# DATA FOR THIS EXERCISE:
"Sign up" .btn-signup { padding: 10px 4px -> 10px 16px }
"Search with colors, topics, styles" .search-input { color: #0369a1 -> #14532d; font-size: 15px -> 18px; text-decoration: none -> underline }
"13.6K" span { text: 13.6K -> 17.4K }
...
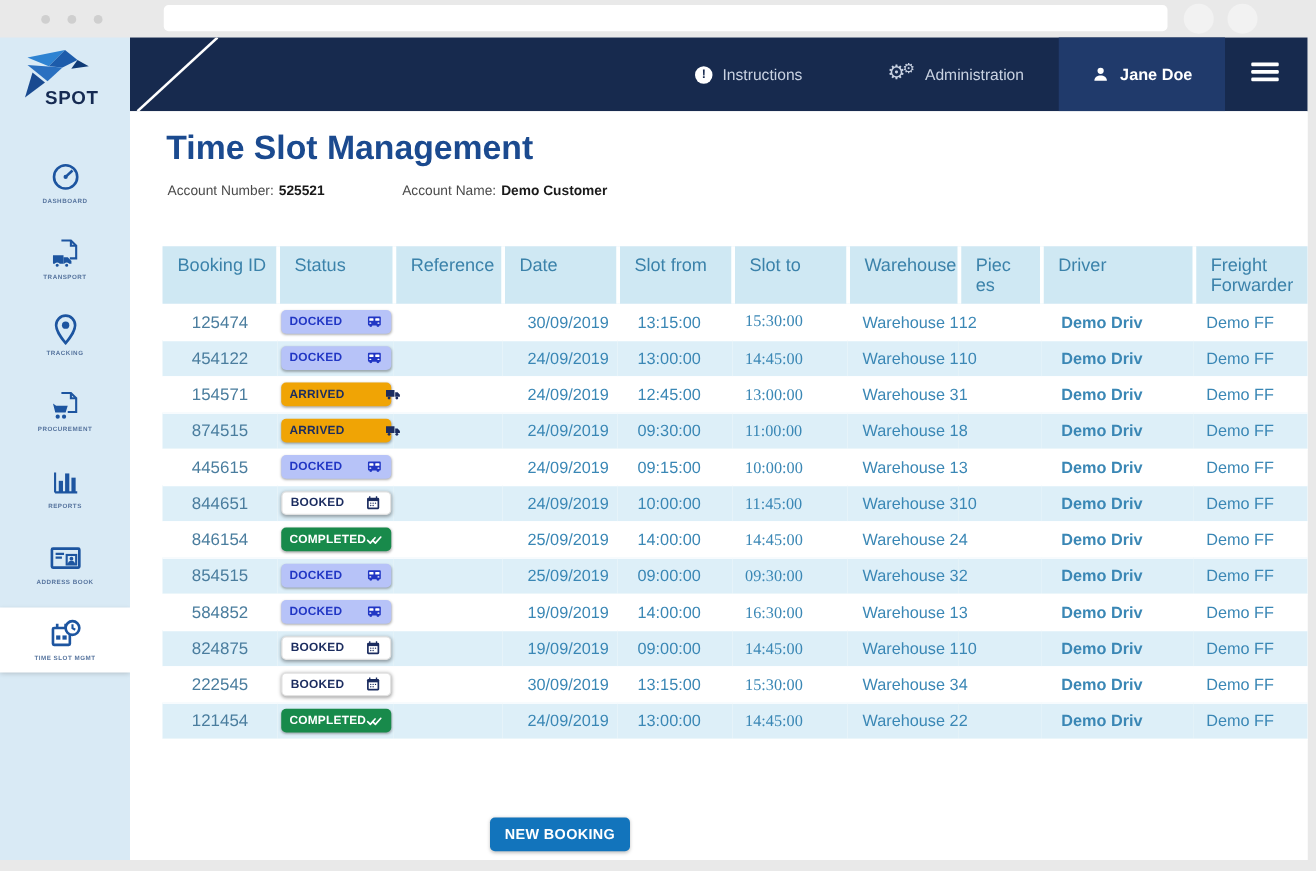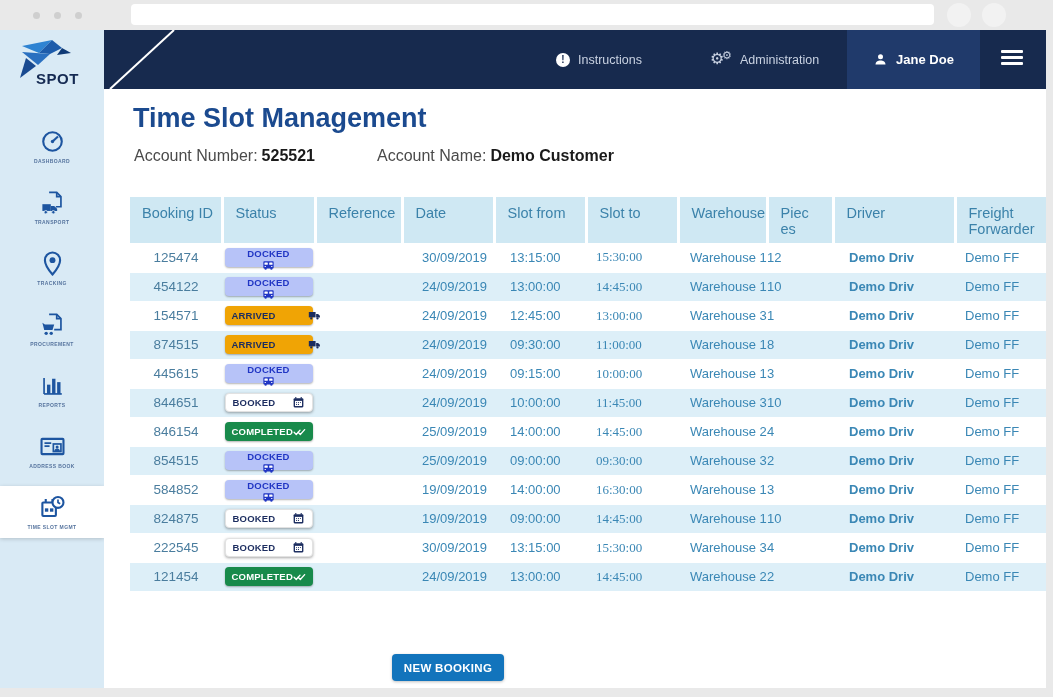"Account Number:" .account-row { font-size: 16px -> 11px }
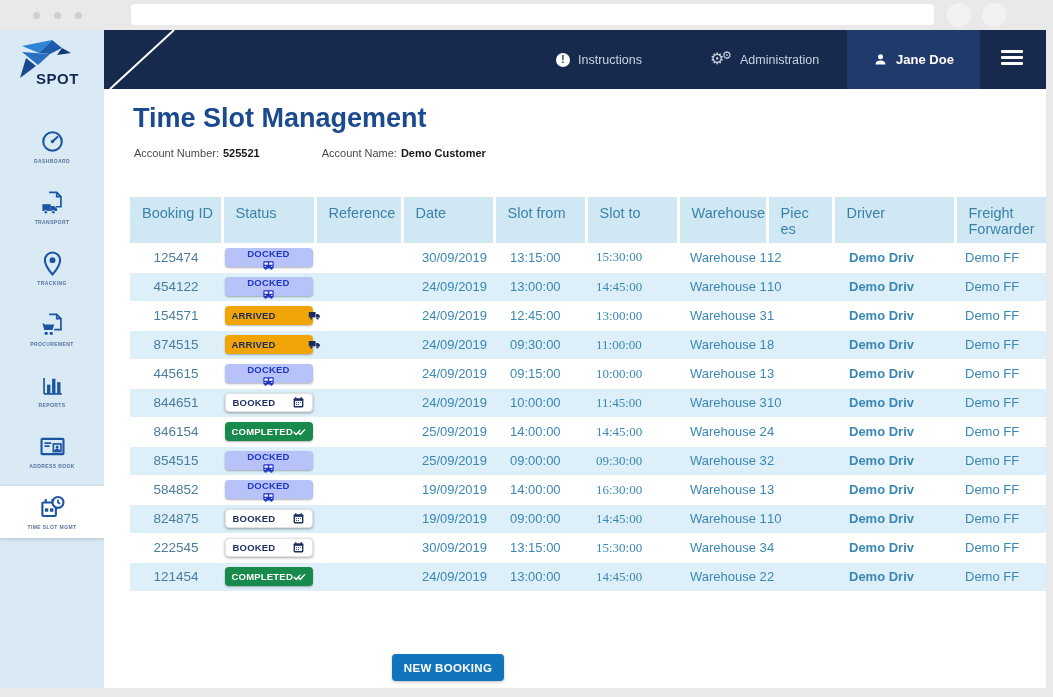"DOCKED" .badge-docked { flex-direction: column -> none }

# WORK TO BE COMPLETED:
Look above for the line that contains "padding: 10px 4px". Starting there, transcribe every line exactly until you have copied the line that contains "text: 13.6K ->".

# EXPECTED ANSWER:
"Sign up" .btn-signup { padding: 10px 4px -> 10px 16px }
"Search with colors, topics, styles" .search-input { color: #0369a1 -> #14532d; font-size: 15px -> 18px; text-decoration: none -> underline }
"13.6K" span { text: 13.6K -> 17.4K }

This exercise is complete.